En dépit de ce facteur potentiellement rebutant, People Helping People a quelque chose d’indéniablement lumineux et se singularise en ce sens, au regard du reste de la discographie du duo. Cependant, il est difficile de discerner la part de nonchalance désabusée, inhérente au groupe, et celle, plus apaisée et plus ouverte, sous-entendu par le titre de l’album et que l’on ressent surtout dans cet aspect lumineux, justement. No Age reste No Age et c’est donc un casse-tête pour mettre le doigt sur les raisons qui nous poussent à y revenir inlassablement malgré le sentiment de n’y rien comprendre, ou si peu.

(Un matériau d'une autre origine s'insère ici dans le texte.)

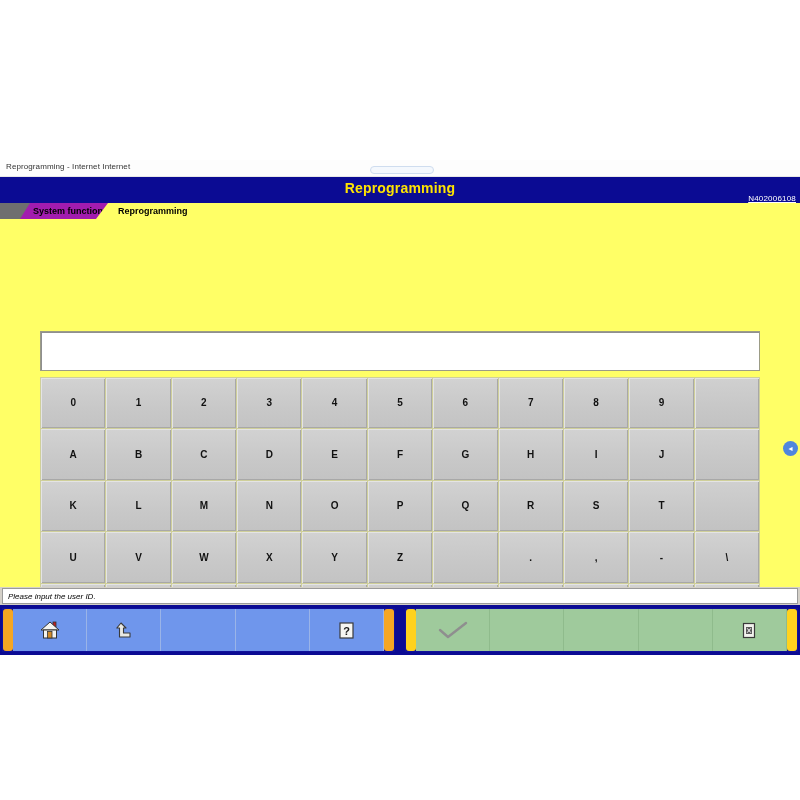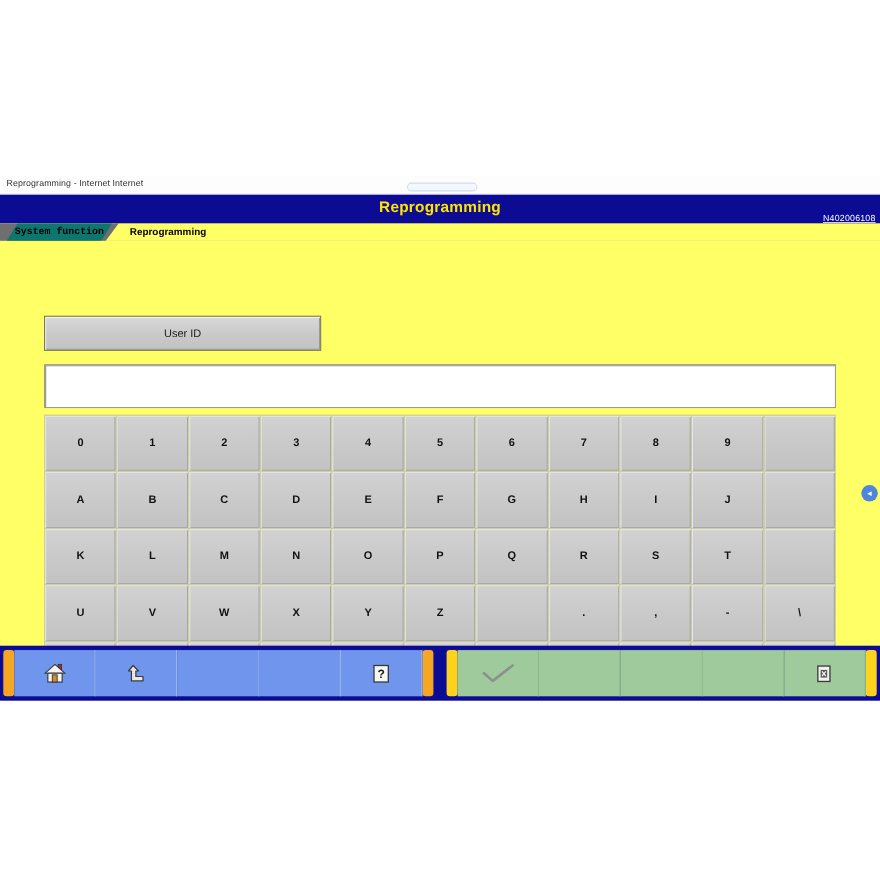--- a/index.html
+++ b/index.html
@@ -77,13 +77,12 @@
     box-sizing: border-box;
   }
   .tab-system {
-    left: 6px;
-    background: #0f766e;
+    left: 20px;
+    background: #a21caf;
     width: 96px;
     clip-path: polygon(10px 0, 100% 0, calc(100% - 10px) 100%, 0 100%);
     justify-content: center;
     padding: 0;
-    font-family: Liberation Mono, monospace;
   }
   .tab-current {
     left: 96px;

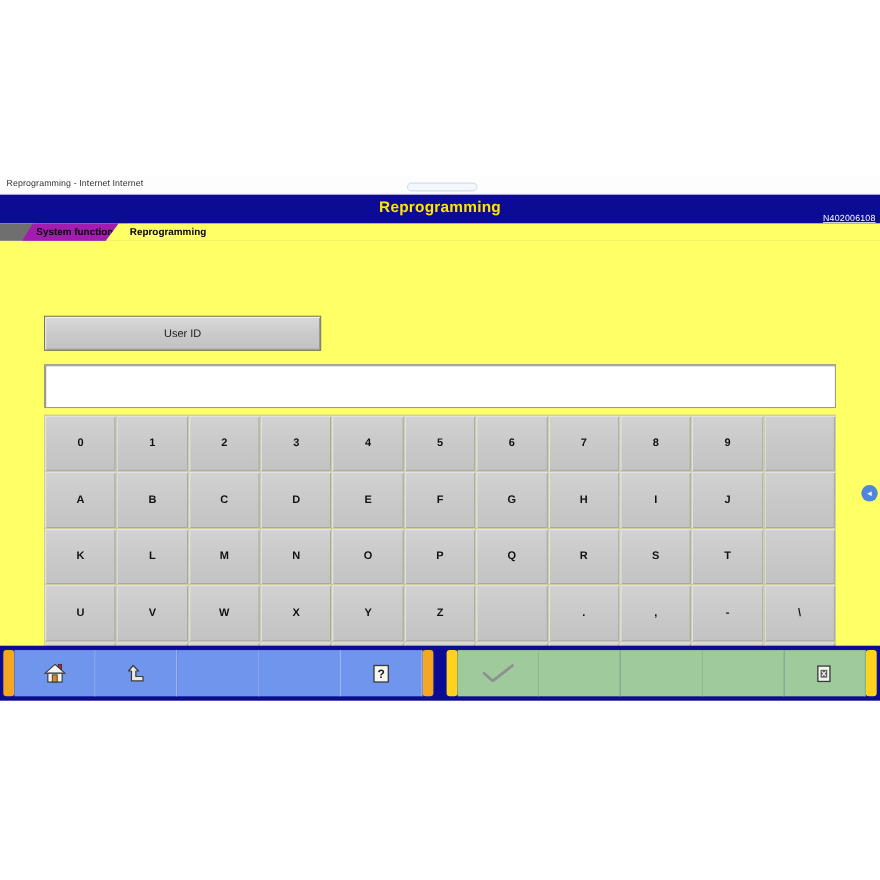--- a/index.html
+++ b/index.html
@@ -234,7 +234,6 @@
   </div>
 
   <div class="body-area">
-    <div class="userid-button">User ID</div>
     <input class="userid-input" type="text" value="" style="">
     <div class="keypad" id="keypad">
         <div class="key">0</div>

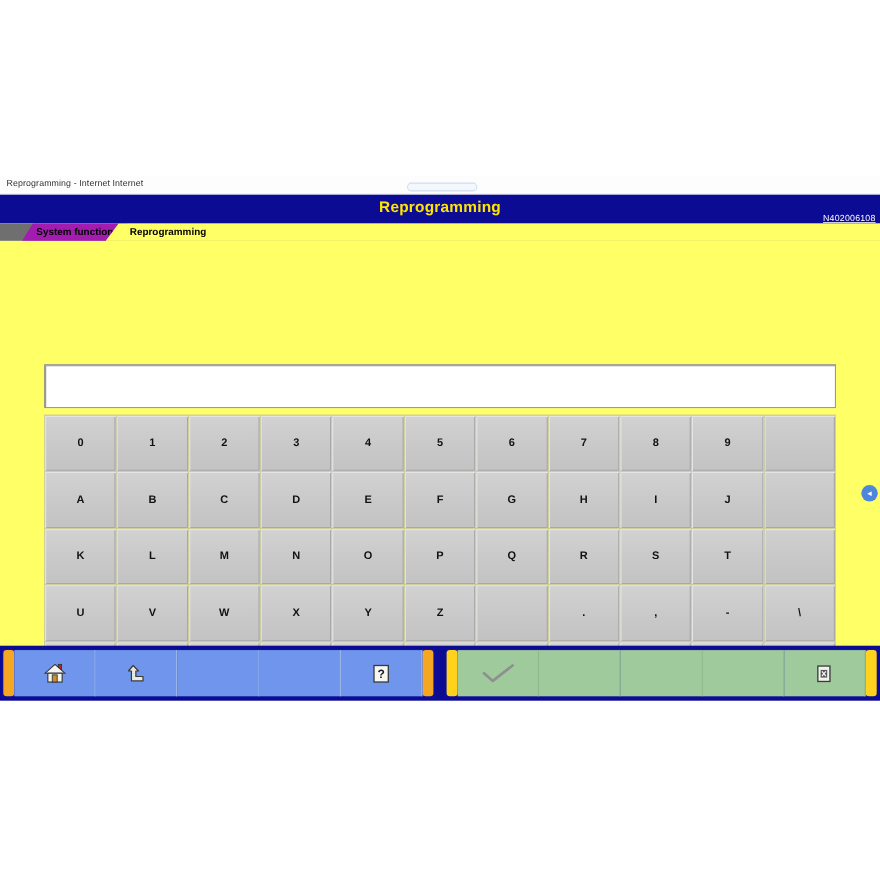--- a/index.html
+++ b/index.html
@@ -296,6 +296,9 @@
     <div class="side-nub">◂</div>
   </div>
 
+  <div class="statusbar">
+    <div class="field">Please input the user ID.</div>
+  </div>
 
   <div class="toolbar-wrap">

L’album a beau être court, une fois terminé, nous avons la sensation de sortir d’un labyrinthe. Des écoutes nombreuses n’ont pas su l’atténuer, il faut avouer qu’on n’a pas franchement essayé de se battre contre elle. En conclusion, nous ne sommes pas davantage avancés sur le cas No Age, et c’est sûrement ce qui nous donne envie d’y revenir inlassablement.